INSTRUCTIONS TO FOLLOW » A word-for-word copy of every entry below is required; the images do not belong in it.
Start of EXTRACTED MATERIAL
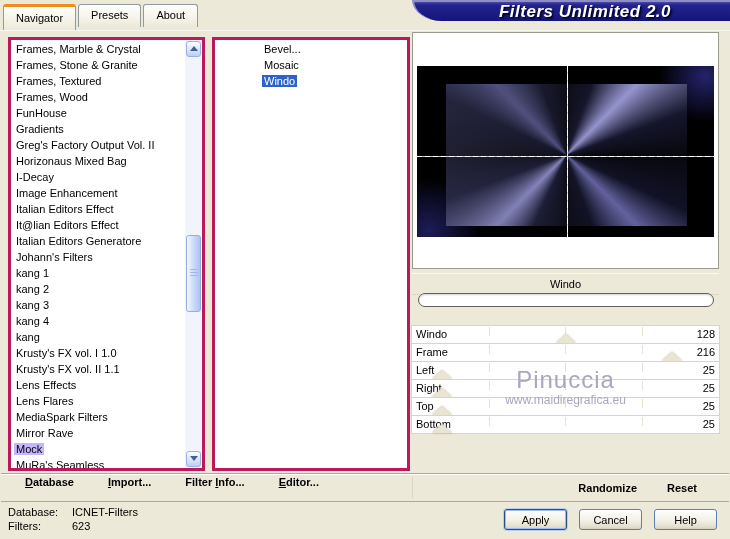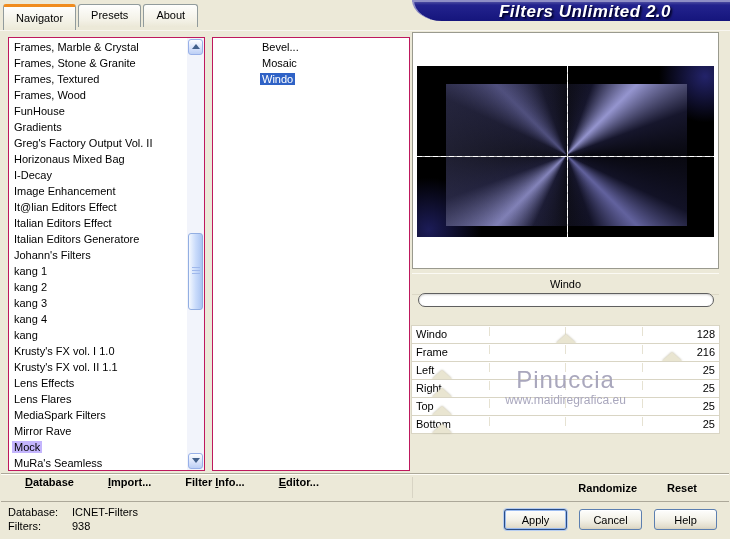"Frames, Marble & Crystal" .listbox { border: 1px solid #be185d -> 3px solid #be185d }
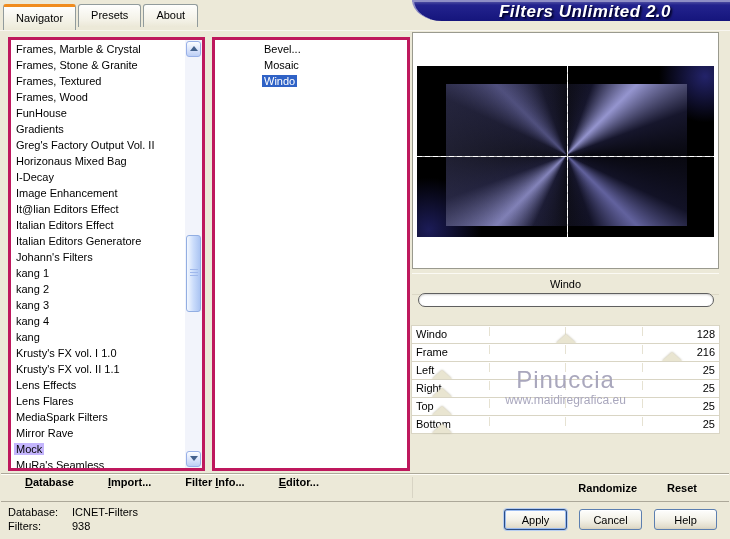"It@lian Editors Effect" div.list-row { order: before "Italian Editors Effect" -> after "Italian Editors Effect" }
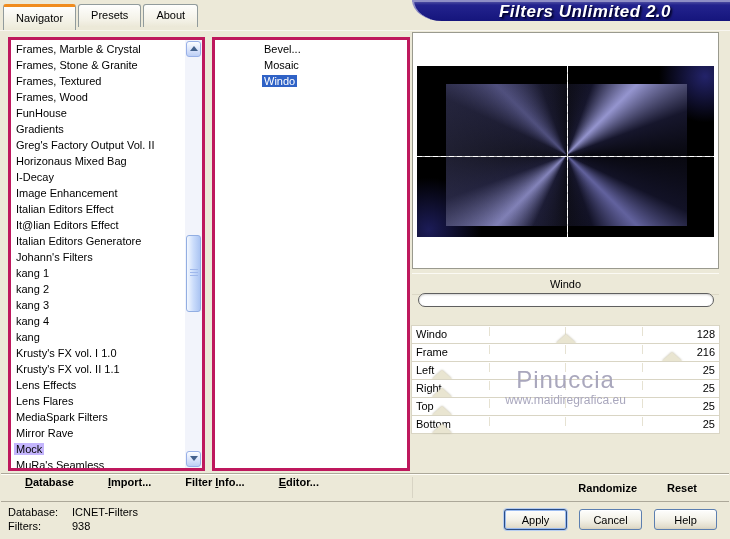"938" span { text: 938 -> 623 }
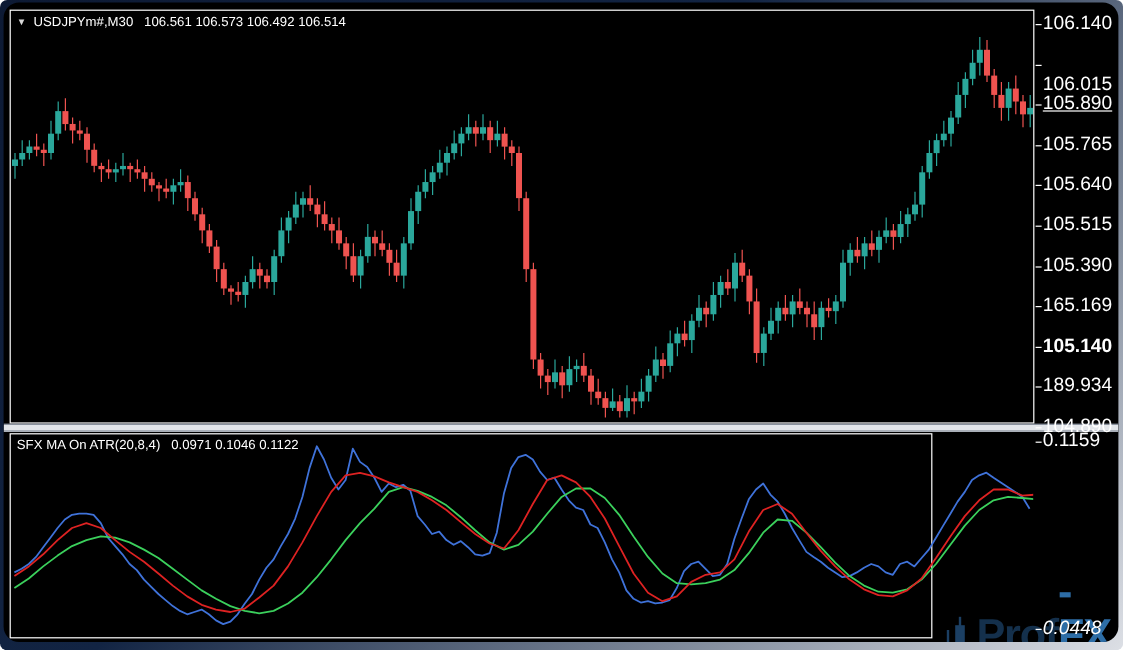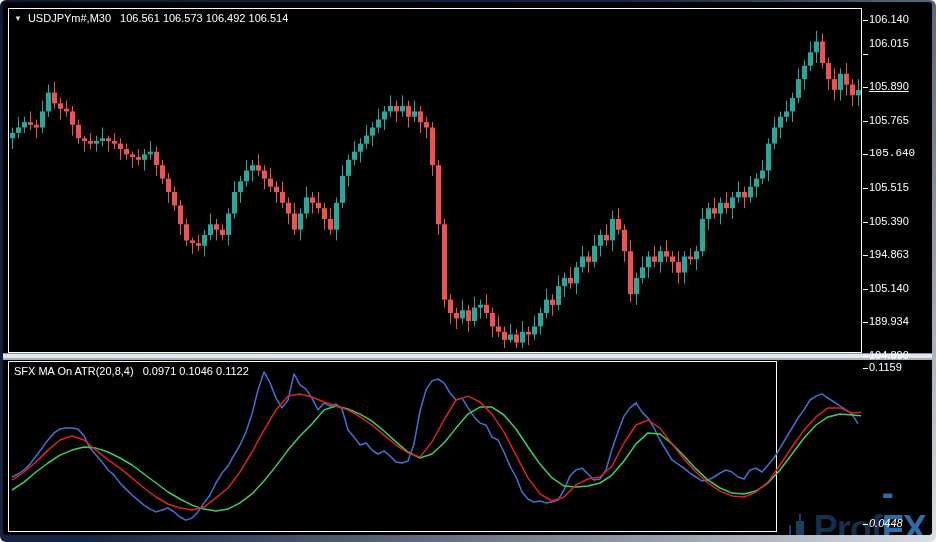"▼ USDJPYm#,M30 106.561 106.573 106.492" .content { border-radius: 3px -> 13px }
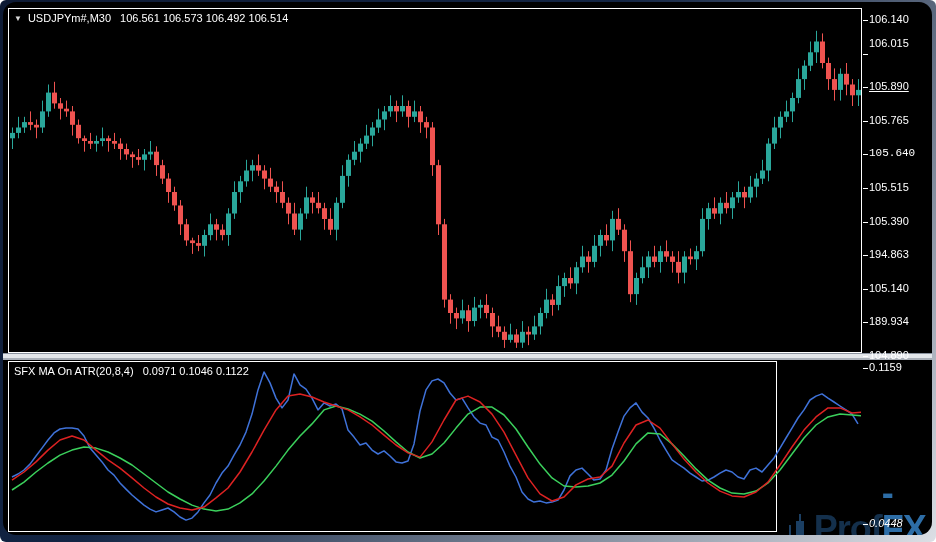"106.140" .tick-label { font-size: 11px -> 16px }
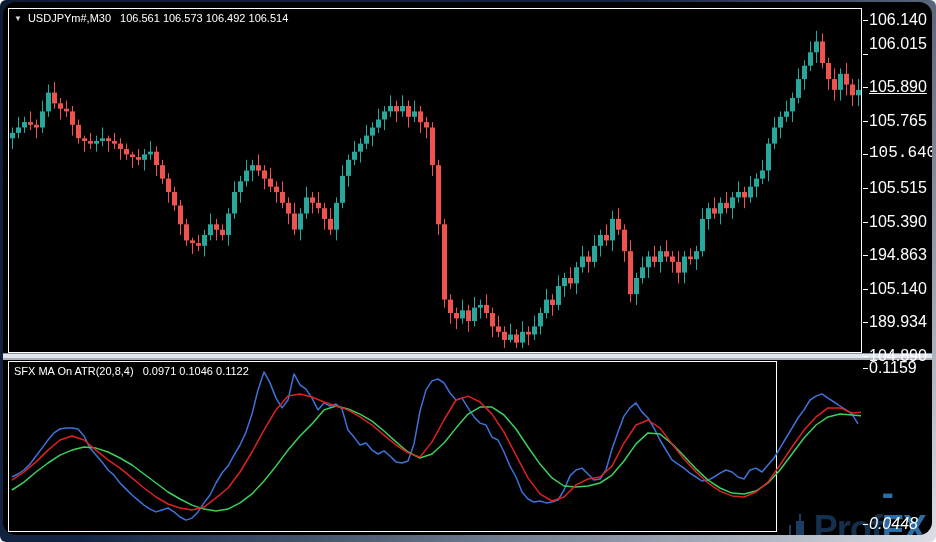"106.015" div.tick-label { top: 35px -> 62px }
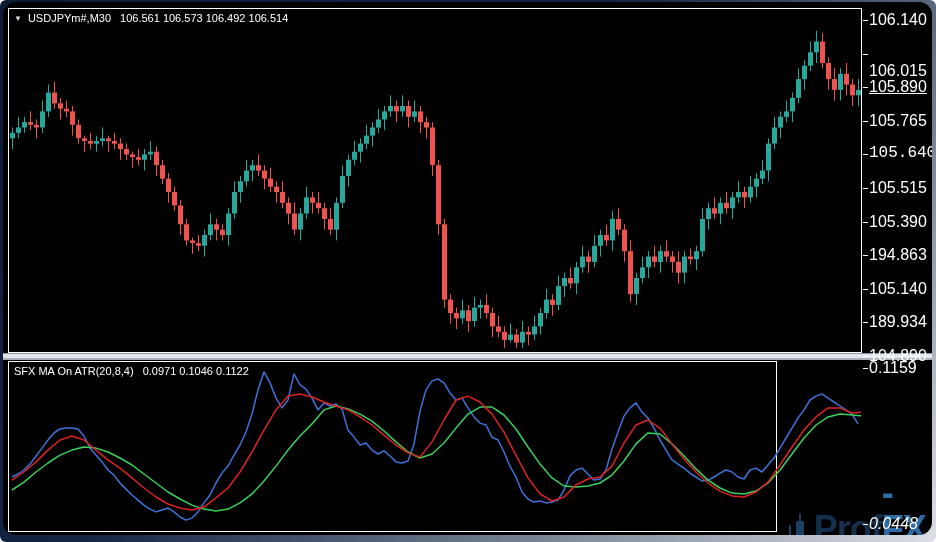"105.640" div.tick-label { font-family: Liberation Mono, monospace -> none }
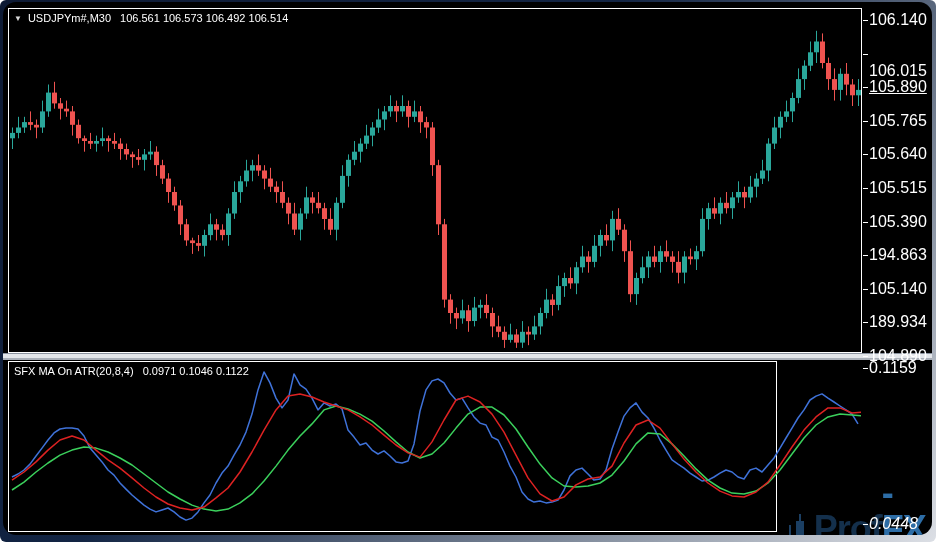"194.863" div.tick-label { text: 194.863 -> 165.169 }
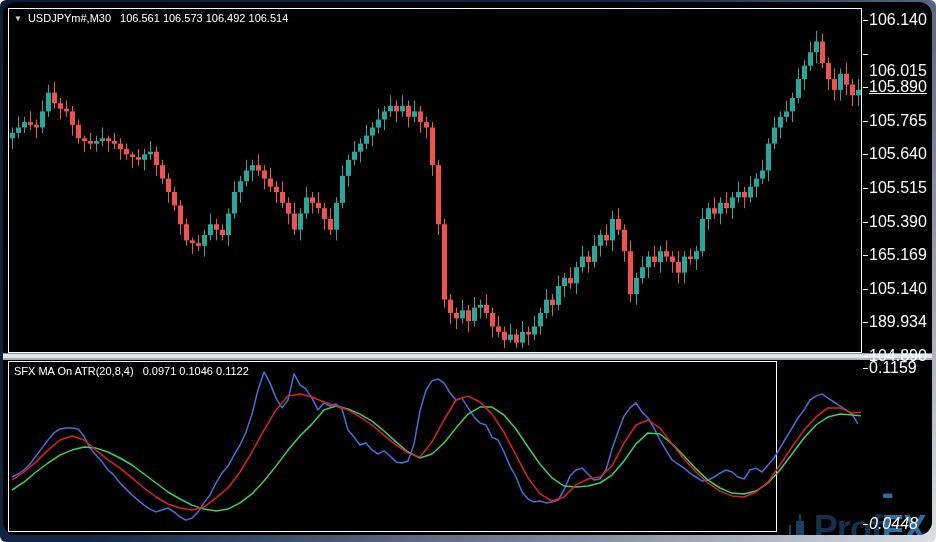"105.140" div.tick-label { font-weight: none -> bold }
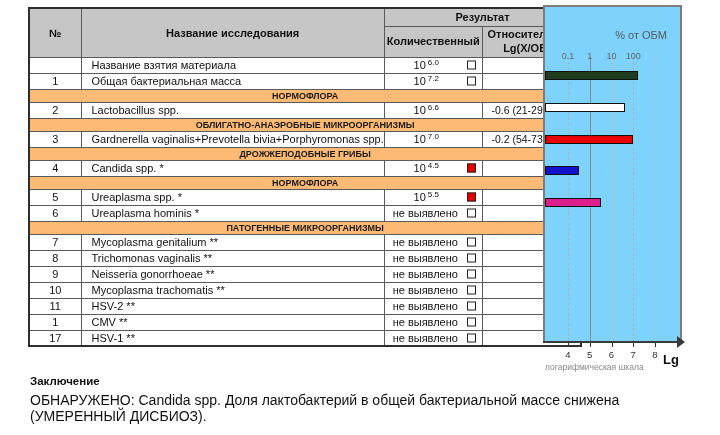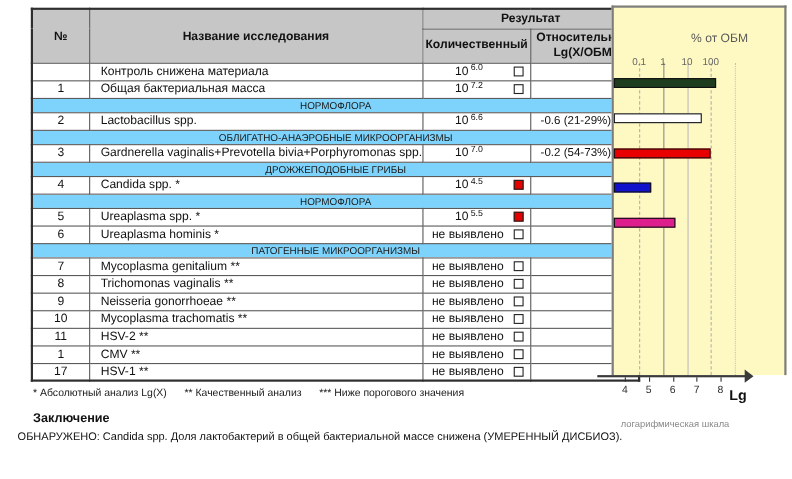"% от ОБМ" .chart-frame { background: #fef9c3 -> #7dd3fc; left: 13px -> 0; width: 159px -> 139px }
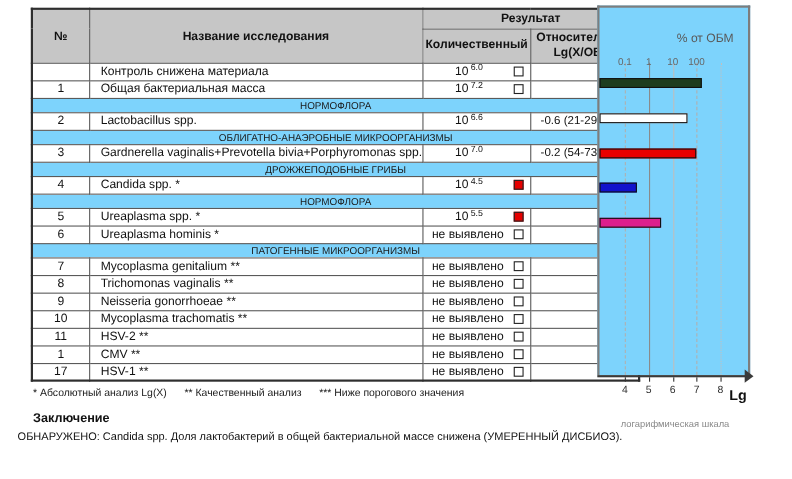"Контроль снижена материала" td.c-name { text: Контроль снижена -> Название взятия }
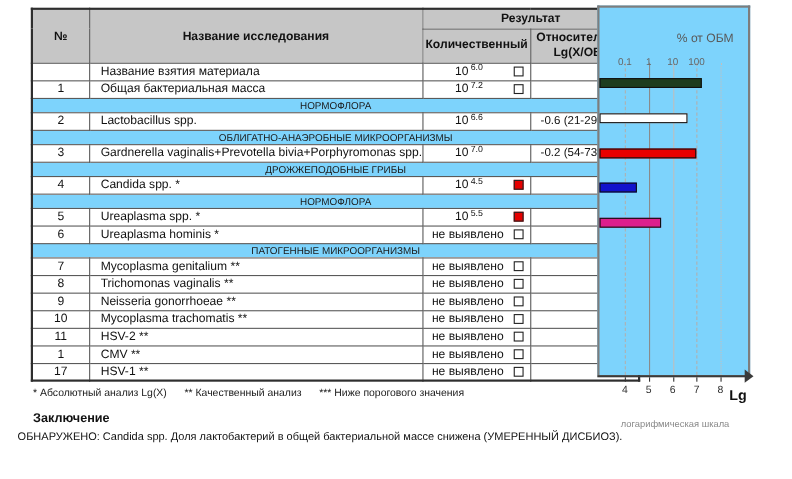"НОРМОФЛОРА" .sect td { background: #7dd3fc -> #fdba74; font-weight: none -> bold }
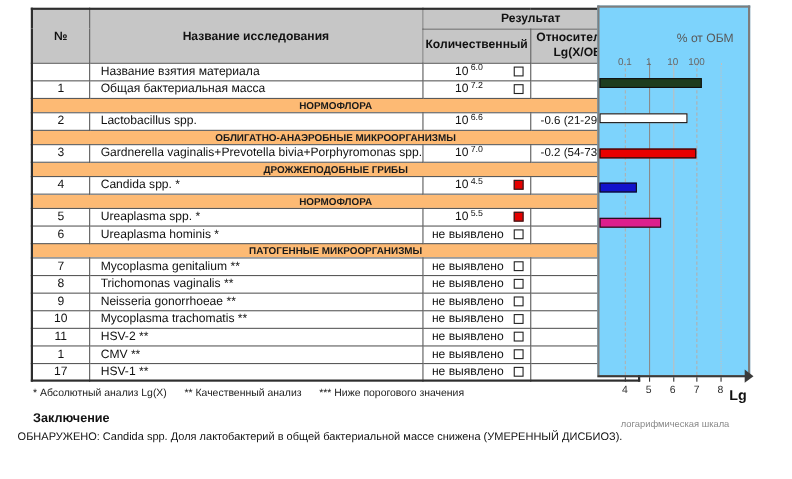"* Абсолютный анализ Lg(X) **" div.footnote { html: <div> <span>* Абсолютный анализ Lg(X)</span><span>** Качественный анализ</span><span>*** Ниже порогового значения</span> </div> -> none }
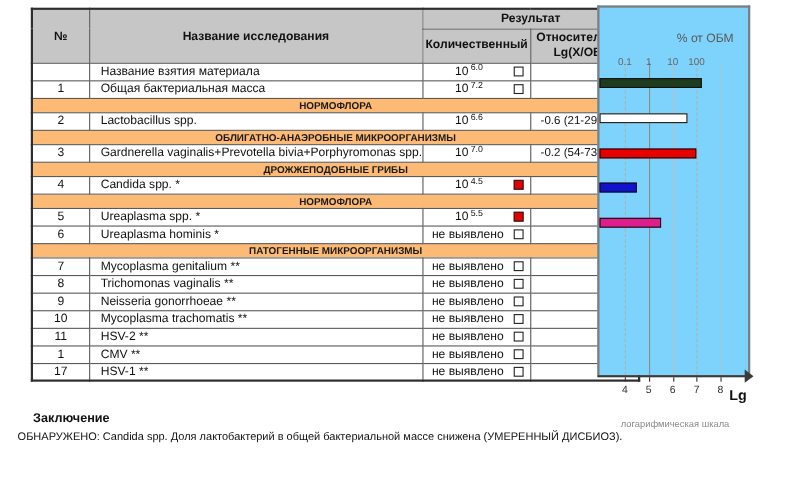"логарифмическая шкала" .scale-label { margin-top: 18px -> none; text-align: right -> left }
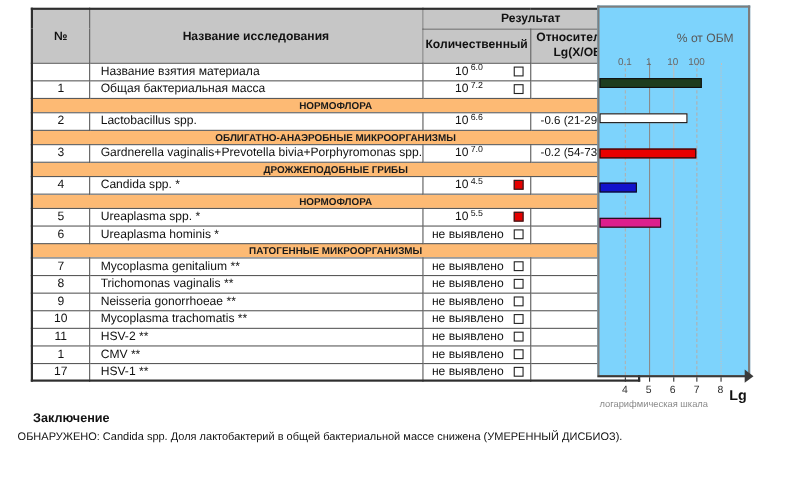"ОБНАРУЖЕНО: Candida spp. Доля" .concl-text { font-size: 10px -> 14px; left: 16px -> 30px }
End of EXTRACTED MATERIAL
RESULT OF THE EXERCISE »
"Frames, Marble & Crystal" .listbox { border: 1px solid #be185d -> 3px solid #be185d }
"It@lian Editors Effect" div.list-row { order: before "Italian Editors Effect" -> after "Italian Editors Effect" }
"938" span { text: 938 -> 623 }
"▼ USDJPYm#,M30 106.561 106.573 106.492" .content { border-radius: 3px -> 13px }
"106.140" .tick-label { font-size: 11px -> 16px }
"106.015" div.tick-label { top: 35px -> 62px }
"105.640" div.tick-label { font-family: Liberation Mono, monospace -> none }
"194.863" div.tick-label { text: 194.863 -> 165.169 }
"105.140" div.tick-label { font-weight: none -> bold }
"% от ОБМ" .chart-frame { background: #fef9c3 -> #7dd3fc; left: 13px -> 0; width: 159px -> 139px }
"Контроль снижена материала" td.c-name { text: Контроль снижена -> Название взятия }
"НОРМОФЛОРА" .sect td { background: #7dd3fc -> #fdba74; font-weight: none -> bold }
"* Абсолютный анализ Lg(X) **" div.footnote { html: <div> <span>* Абсолютный анализ Lg(X)</span><span>** Качественный анализ</span><span>*** Ниже порогового значения</span> </div> -> none }
"логарифмическая шкала" .scale-label { margin-top: 18px -> none; text-align: right -> left }
"ОБНАРУЖЕНО: Candida spp. Доля" .concl-text { font-size: 10px -> 14px; left: 16px -> 30px }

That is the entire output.